*Exercise description:* Reproduce every record below exactly as written, but leave out any pictures.

*The input:*

BEGIN

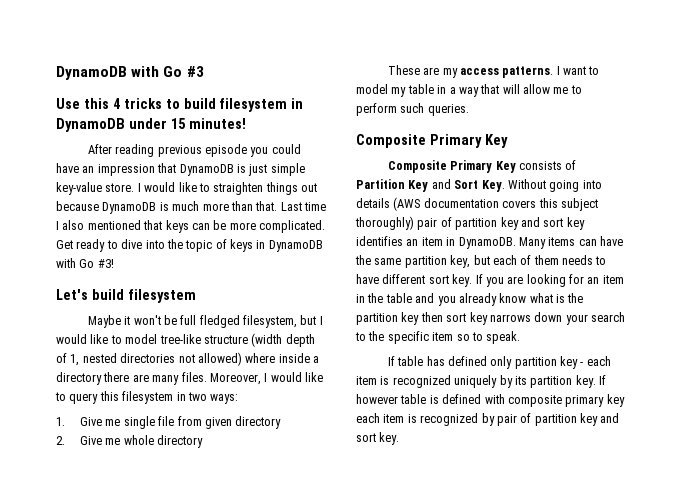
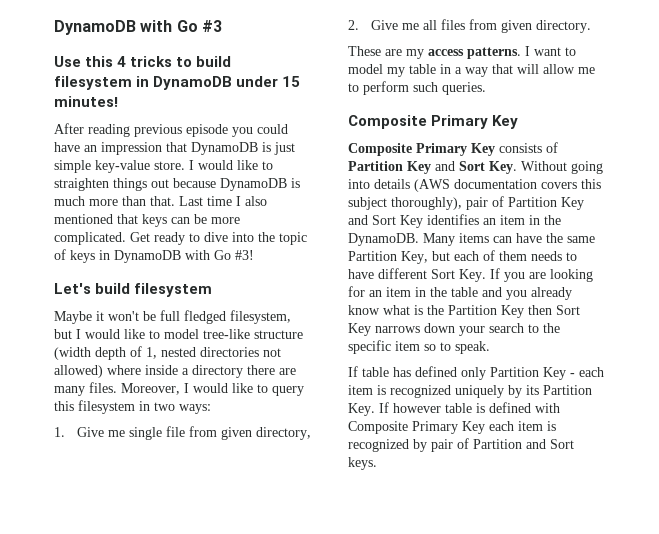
[235,416,282,429] directory -> [255,427,311,440] directory,
[123,435,204,448] whole directory -> [422,19,591,33] all files from given directory.
[355,216,585,230] thoroughly) pair of partition key and sort key -> [391,196,584,210] [348,215,423,228] thoroughly), pair of Partition Key and Sort Key
(456, 241) none -> [544,215,561,225] the
[404,255,471,268] partition key, -> [348,251,428,264] Partition Key,
[428,274,473,287] sort key. -> [431,269,486,282] Sort Key.
[356,312,488,325] partition key then sort key -> [448,305,580,318] [348,323,371,336] Partition Key then Sort Key
[514,356,579,369] partition key -> [490,367,566,380] Partition Key
[530,375,596,388] partition key. -> [543,385,592,395] [348,403,375,416] Partition Key.
[507,394,625,407] composite primary key -> [348,421,485,434] Composite Primary Key
[534,413,620,426] [356,432,400,445] partition key and sort key. -> [473,439,574,449] [348,457,377,470] Partition and Sort keys.

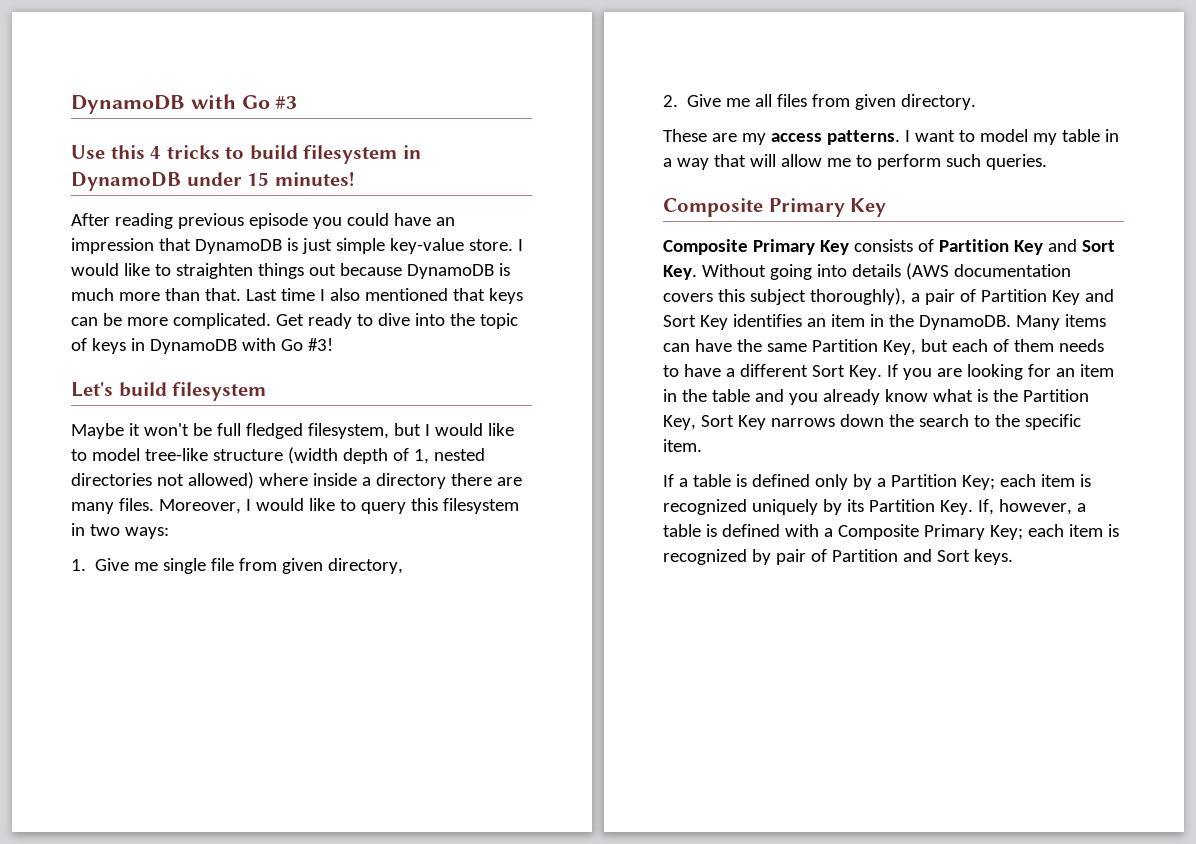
(462, 203) none -> [910,293,920,302] a
(374, 274) none -> [725,368,735,377] a
[501,305,552,318] Key then -> [663,415,696,430] Key,
[459,326,485,336] your -> [888,414,914,427] the
[395,341,490,354] [348,366,575,380] item so to speak. // If table has defined only Partition Key - -> [663,439,702,452] [663,474,995,490] item. // If a table is defined only by a Partition Key;
[379,402,441,413] If however -> [977,499,1086,515] If, however, a
[348,421,485,434] Composite Primary Key -> [823,524,1023,540] a Composite Primary Key;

END

*Exercise solution:*
[235,416,282,429] directory -> [255,427,311,440] directory,
[123,435,204,448] whole directory -> [422,19,591,33] all files from given directory.
[355,216,585,230] thoroughly) pair of partition key and sort key -> [391,196,584,210] [348,215,423,228] thoroughly), pair of Partition Key and Sort Key
(456, 241) none -> [544,215,561,225] the
[404,255,471,268] partition key, -> [348,251,428,264] Partition Key,
[428,274,473,287] sort key. -> [431,269,486,282] Sort Key.
[356,312,488,325] partition key then sort key -> [448,305,580,318] [348,323,371,336] Partition Key then Sort Key
[514,356,579,369] partition key -> [490,367,566,380] Partition Key
[530,375,596,388] partition key. -> [543,385,592,395] [348,403,375,416] Partition Key.
[507,394,625,407] composite primary key -> [348,421,485,434] Composite Primary Key
[534,413,620,426] [356,432,400,445] partition key and sort key. -> [473,439,574,449] [348,457,377,470] Partition and Sort keys.

(462, 203) none -> [910,293,920,302] a
(374, 274) none -> [725,368,735,377] a
[501,305,552,318] Key then -> [663,415,696,430] Key,
[459,326,485,336] your -> [888,414,914,427] the
[395,341,490,354] [348,366,575,380] item so to speak. // If table has defined only Partition Key - -> [663,439,702,452] [663,474,995,490] item. // If a table is defined only by a Partition Key;
[379,402,441,413] If however -> [977,499,1086,515] If, however, a
[348,421,485,434] Composite Primary Key -> [823,524,1023,540] a Composite Primary Key;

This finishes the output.